Requirement
Could you copy exactly the line that contains "subtotal: 7744.08 -> 7548.52" and every line after it to the end of the records, and nothing more?
====== Supplied information
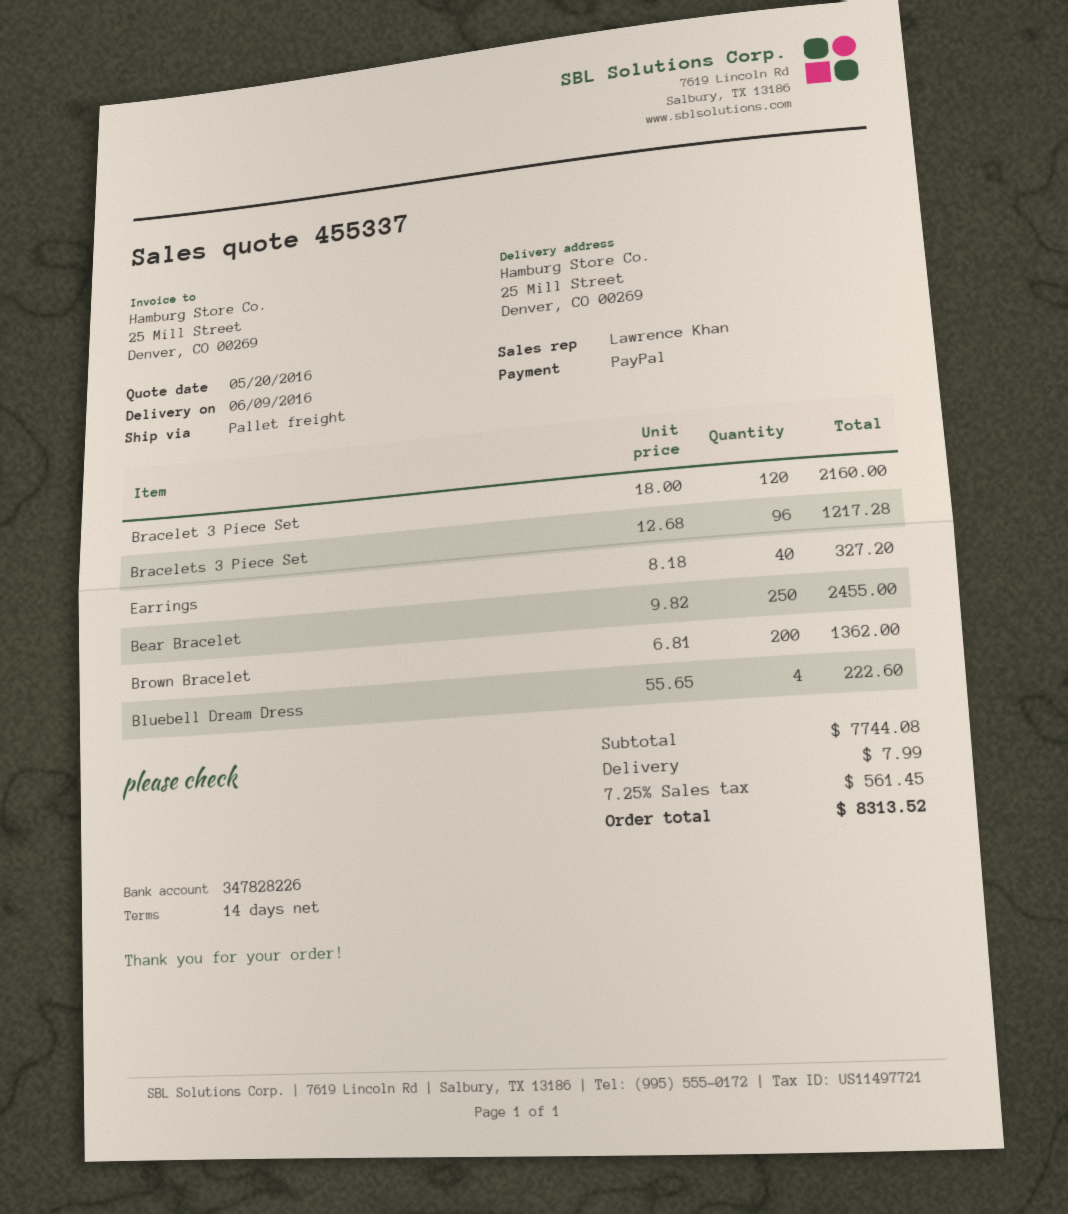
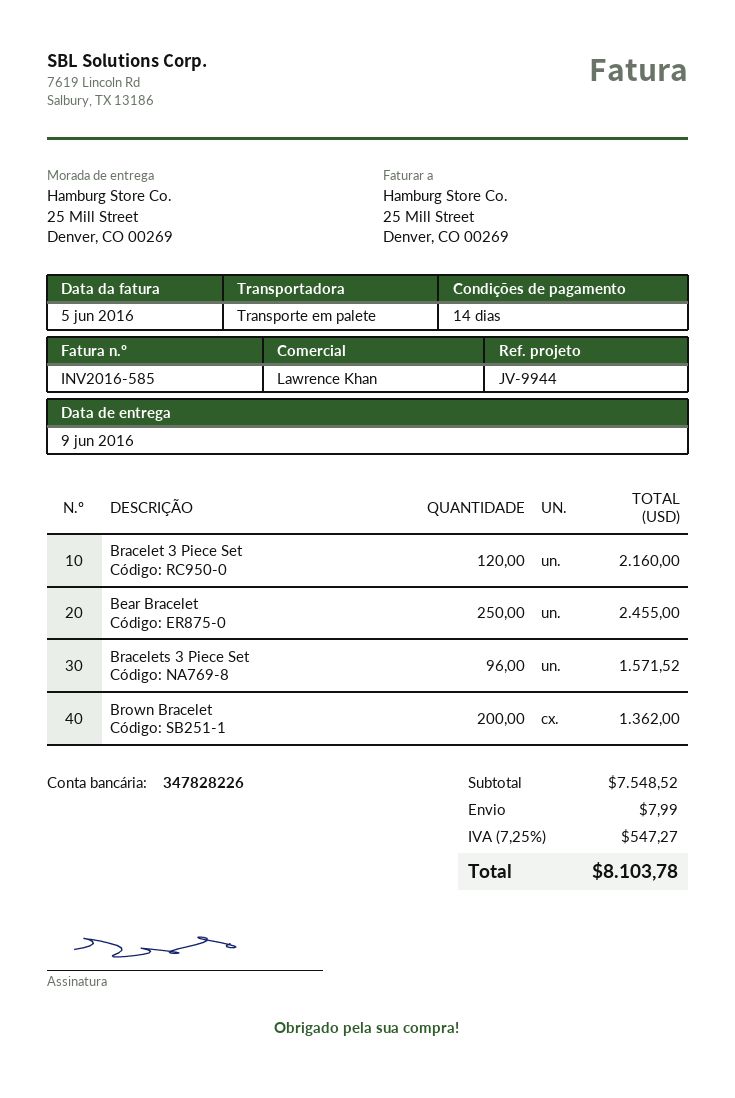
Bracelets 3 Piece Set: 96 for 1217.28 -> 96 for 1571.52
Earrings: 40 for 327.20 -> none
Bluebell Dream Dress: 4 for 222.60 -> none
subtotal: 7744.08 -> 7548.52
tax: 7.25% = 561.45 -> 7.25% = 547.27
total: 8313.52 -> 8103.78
============
Exercise result
subtotal: 7744.08 -> 7548.52
tax: 7.25% = 561.45 -> 7.25% = 547.27
total: 8313.52 -> 8103.78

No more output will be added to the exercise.